SOURCE RECORDS section start

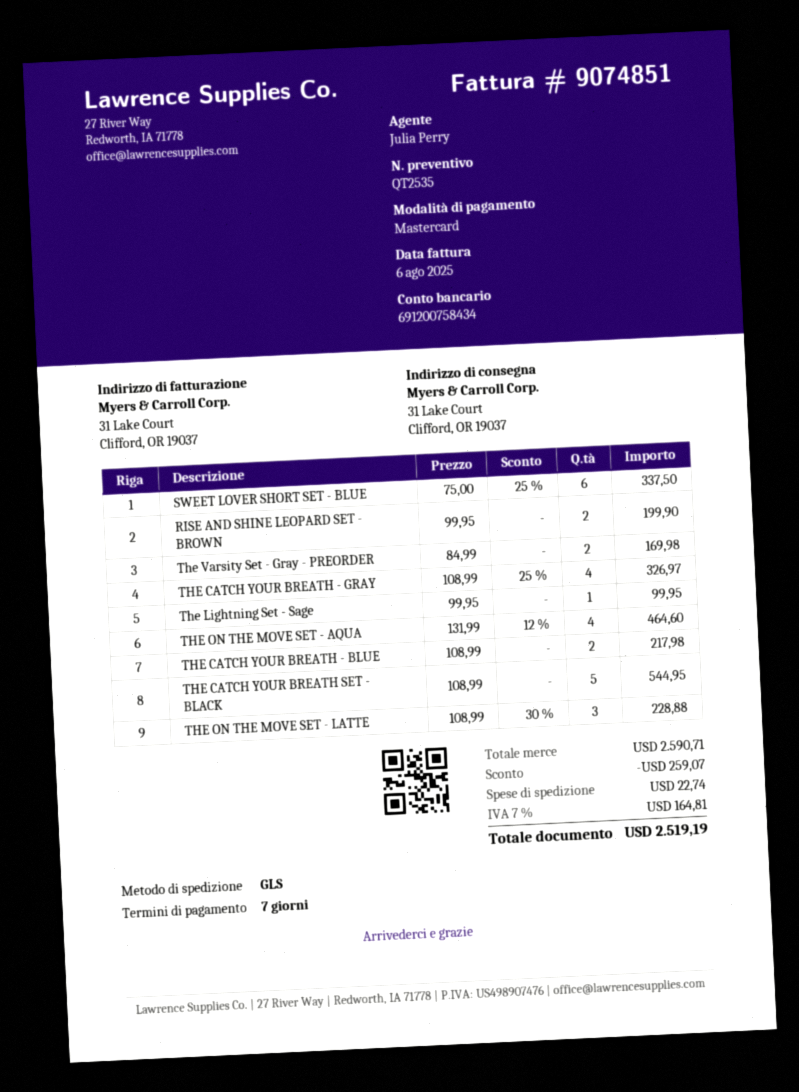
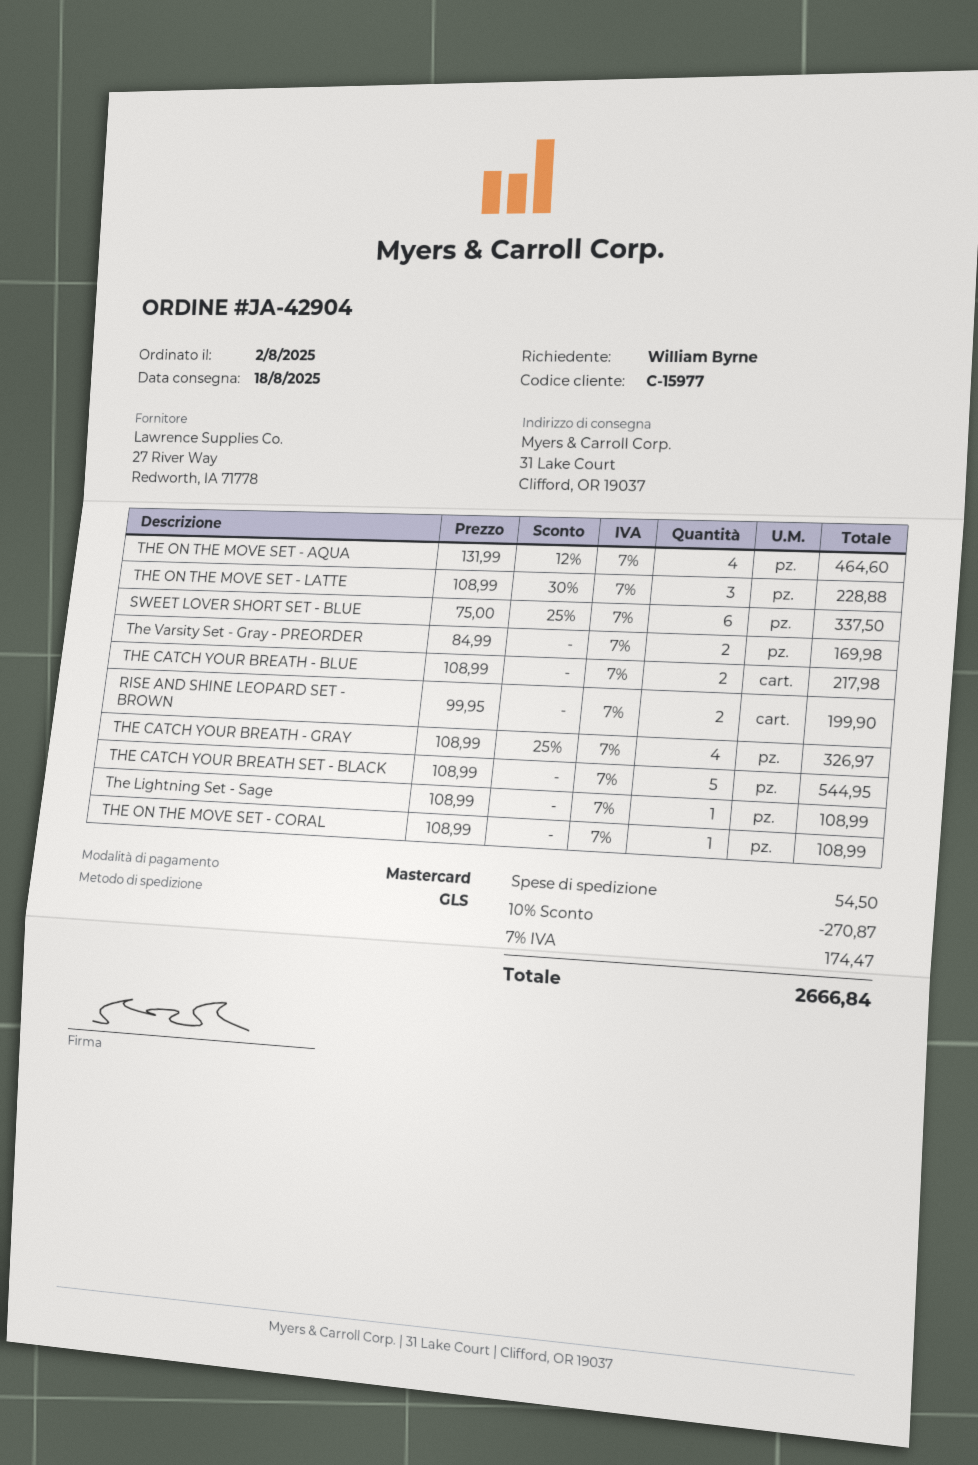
The Lightning Set - Sage: 1 x 99.95 = 99.95 -> 1 x 108.99 = 108.99
THE ON THE MOVE SET - CORAL: none -> 1 x 108.99 = 108.99
discount: 259.07 -> 270.87
shipping: 22.74 -> 54.50
tax: 7% = 164.81 -> 7% = 174.47
total: 2519.19 -> 2666.84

SOURCE RECORDS section end

> **WORK ORDER**
From the line containing "shipping: 22.74 -> 54.50" down to the last line of the data above, copy every line exactly; leave out all other lines.

> **RESULT**
shipping: 22.74 -> 54.50
tax: 7% = 164.81 -> 7% = 174.47
total: 2519.19 -> 2666.84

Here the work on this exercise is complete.